High-performance content indexing system.
Provides fast lookup and search across all content types.
"""
def index_content[T: DeepIndexable](self, content: T) -> IndexResult:
"""Deep indexing using the DeepIndexable protocol."""
def search[T](
self,
query: SearchQuery,
content_type: type[T]
) -> SearchResult[T]:
"""Type-safe content search with filtering and ranking."""
3. Content Resolution¶
class ContentResolver:
"""
Resolves content references and builds complete content graphs.
Handles cross-references, dependencies, and validation.
"""
def resolve_adventure(self, adventure_id: str) -> Result[Adventure, ResolveError]:
"""Resolve adventure with all dependencies and cross-references."""
Processing Architecture¶
Tag Processing System¶
Studiorum uses an AST-based tag processing system for 5e content:
class TagParser:
"""
Lark-based parser for 5etools tag syntax.
Builds abstract syntax trees for complex tag structures.
"""
def parse(self, content: str) -> TagAST:
"""Parse tagged content into structured AST."""
class TagResolver:
"""
Resolves tag references and builds complete content structures.
Integrates with ContentTracker for cross-reference management.
"""
def resolve_tag(
self,
tag: TagNode,
context: RenderingContext
) -> Result[ResolvedContent, TagError]:
"""Resolve individual tags with context awareness."""
Rendering Pipeline¶
class RenderingContext:
"""
Immutable context object carrying rendering state and configuration.
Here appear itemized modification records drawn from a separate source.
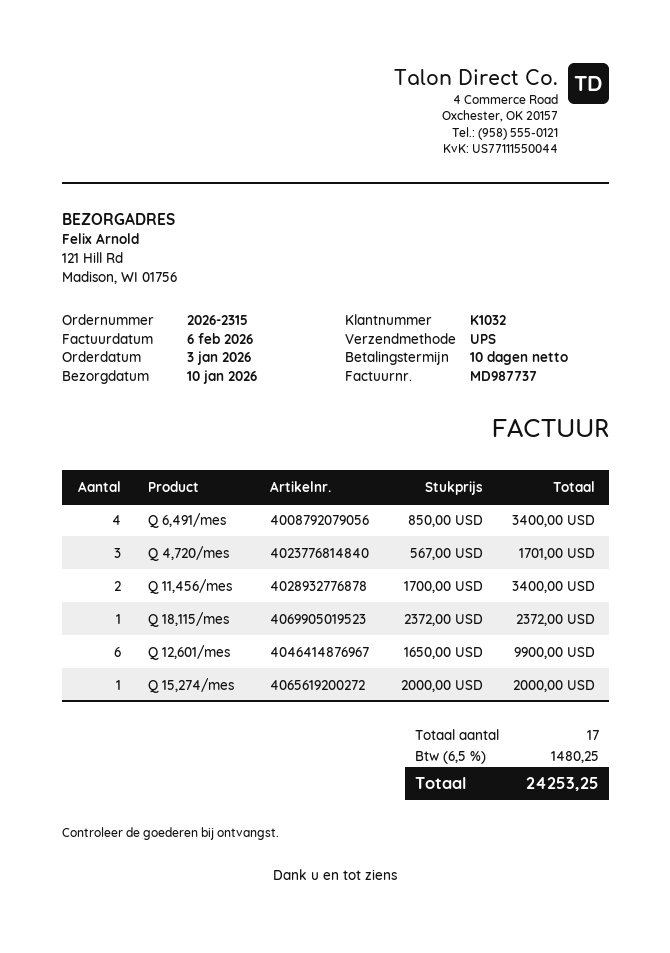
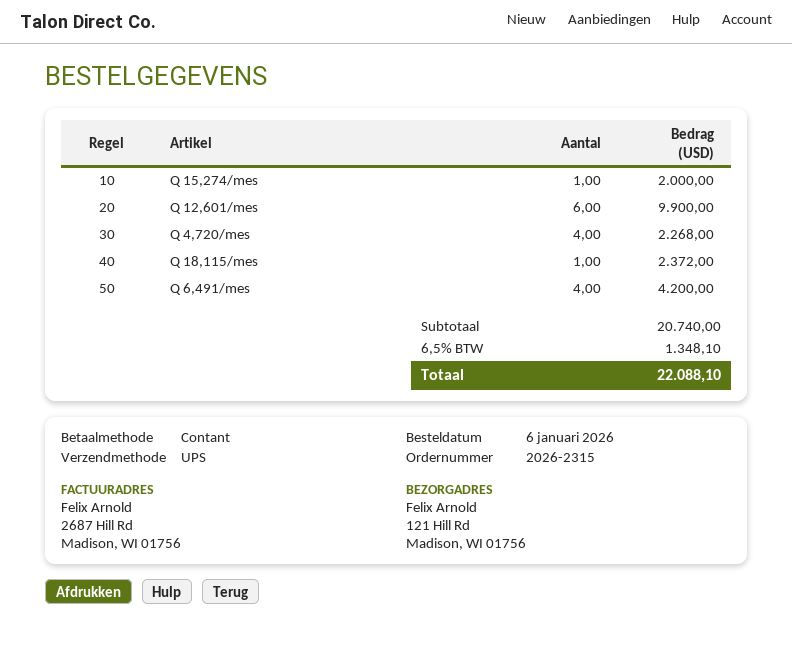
order date: 2026-01-03 -> 2026-01-06
Q 6,491/mes: 4 for 3400.00 -> 4 for 4200.00
Q 4,720/mes: 3 for 1701.00 -> 4 for 2268.00
Q 11,456/mes: 2 for 3400.00 -> none
tax: 6.5% = 1480.25 -> 6.5% = 1348.10
total: 24253.25 -> 22088.10

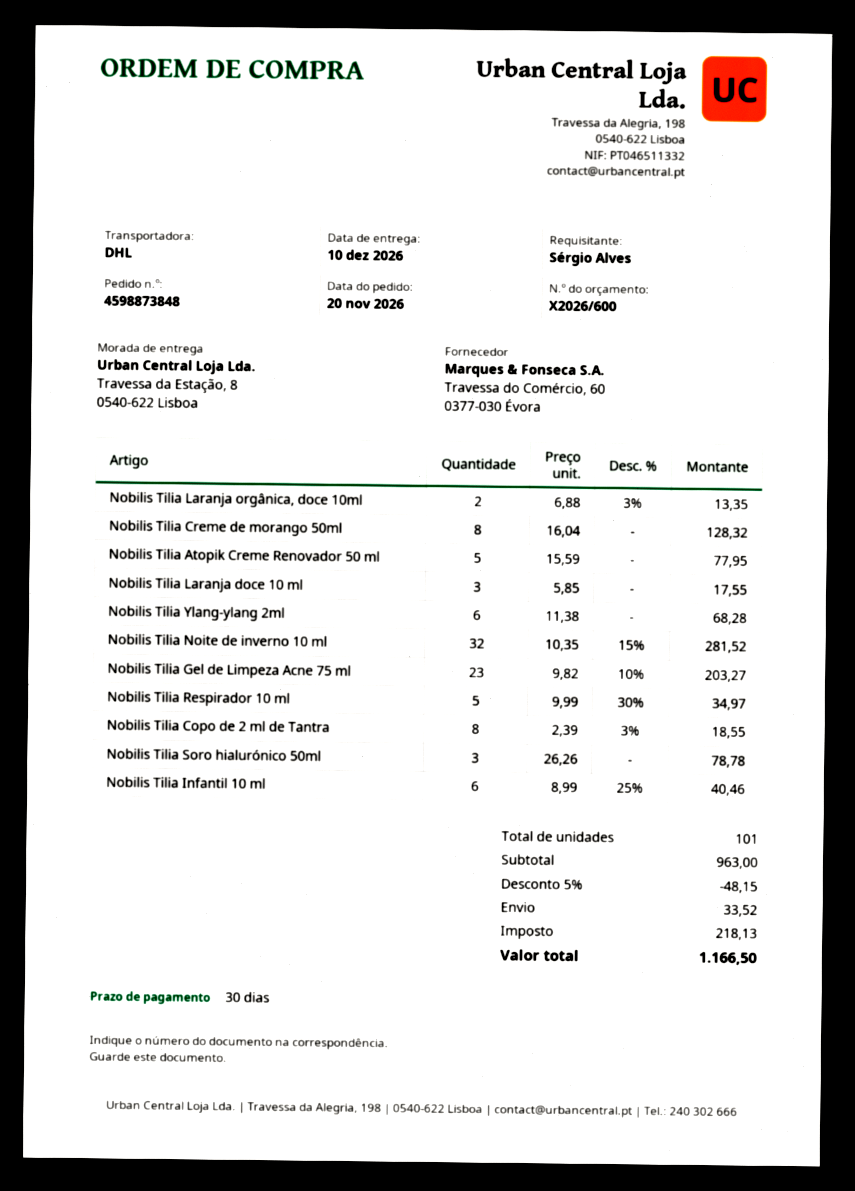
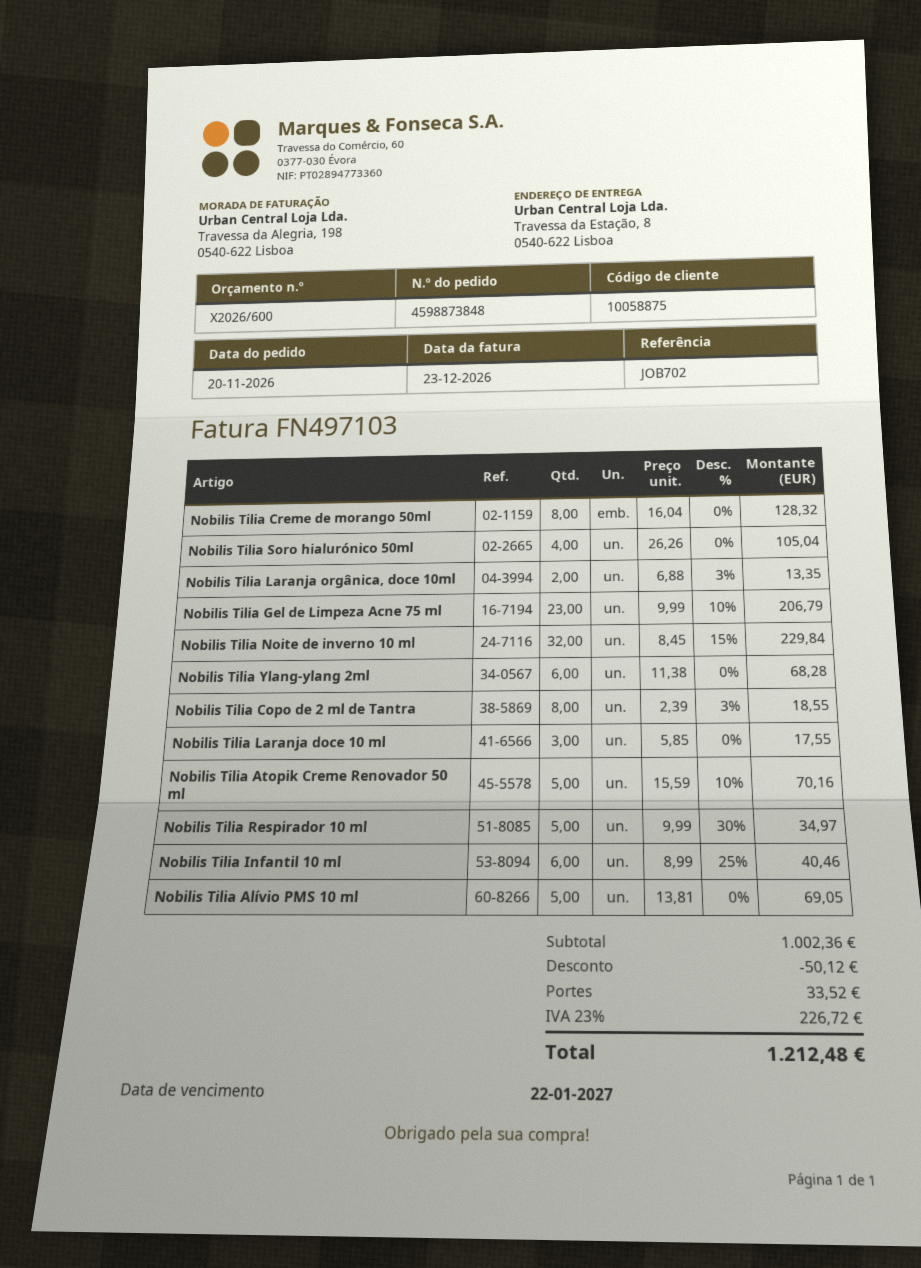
Nobilis Tilia Atopik Creme Renovador 50 ml: 5 x 15.59 = 77.95 -> 5 x 15.59 - 10% = 70.16
Nobilis Tilia Noite de inverno 10 ml: 32 x 10.35 - 15% = 281.52 -> 32 x 8.45 - 15% = 229.84
Nobilis Tilia Gel de Limpeza Acne 75 ml: 23 x 9.82 - 10% = 203.27 -> 23 x 9.99 - 10% = 206.79
Nobilis Tilia Soro hialurónico 50ml: 3 x 26.26 = 78.78 -> 4 x 26.26 = 105.04
Nobilis Tilia Alívio PMS 10 ml: none -> 5 x 13.81 = 69.05
subtotal: 963.00 -> 1002.36
discount: 48.15 -> 50.12
tax: 218.13 -> 226.72
total: 1166.50 -> 1212.48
Provides type-safe access to services and metadata.
"""
output_format: str
omnidexer: OmnidexerProtocol
content_tracker: ContentTracker
metadata: dict[str, Any]
class UnifiedTagRenderer:
"""
Dispatches tag rendering to appropriate handlers.
Supports multiple output formats and extensible handler system.
"""
def render_tag(
self,
tag: ResolvedTag,
context: RenderingContext
) -> str:
"""Render tag using appropriate format-specific handler."""
Data Flow Architecture¶
Request Processing Flow¶
Service Lifecycle Management¶
@enum.unique
class ServiceLifecycle(enum.Enum):
"""Service instance lifecycle management strategies."""
SINGLETON = "singleton" # One instance per container
TRANSIENT = "transient" # New instance per request
SCOPED = "scoped" # One instance per scope (e.g., request)
class ServiceContainer:
async def __aenter__(self) -> ServiceContainer:
"""Initialize all singleton services on container startup."""
async def __aexit__(self, exc_type, exc_val, exc_tb) -> None:
"""Cleanup services in reverse dependency order."""
Type Safety Architecture¶
Protocol-Based Design¶
Studiorum uses Python protocols extensively for type-safe interfaces:
# Core service protocols
@runtime_checkable
class OmnidexerProtocol(Protocol):
"""Protocol for content indexing and search services."""
def is_loaded(self) -> bool: ...
def get_content[T](self, content_id: str, content_type: type[T]) -> T | None: ...
async def search_async[T](self, query: SearchQuery) -> SearchResult[T]: ...
@runtime_checkable
class ContentResolverProtocol(Protocol):
"""Protocol for content resolution services."""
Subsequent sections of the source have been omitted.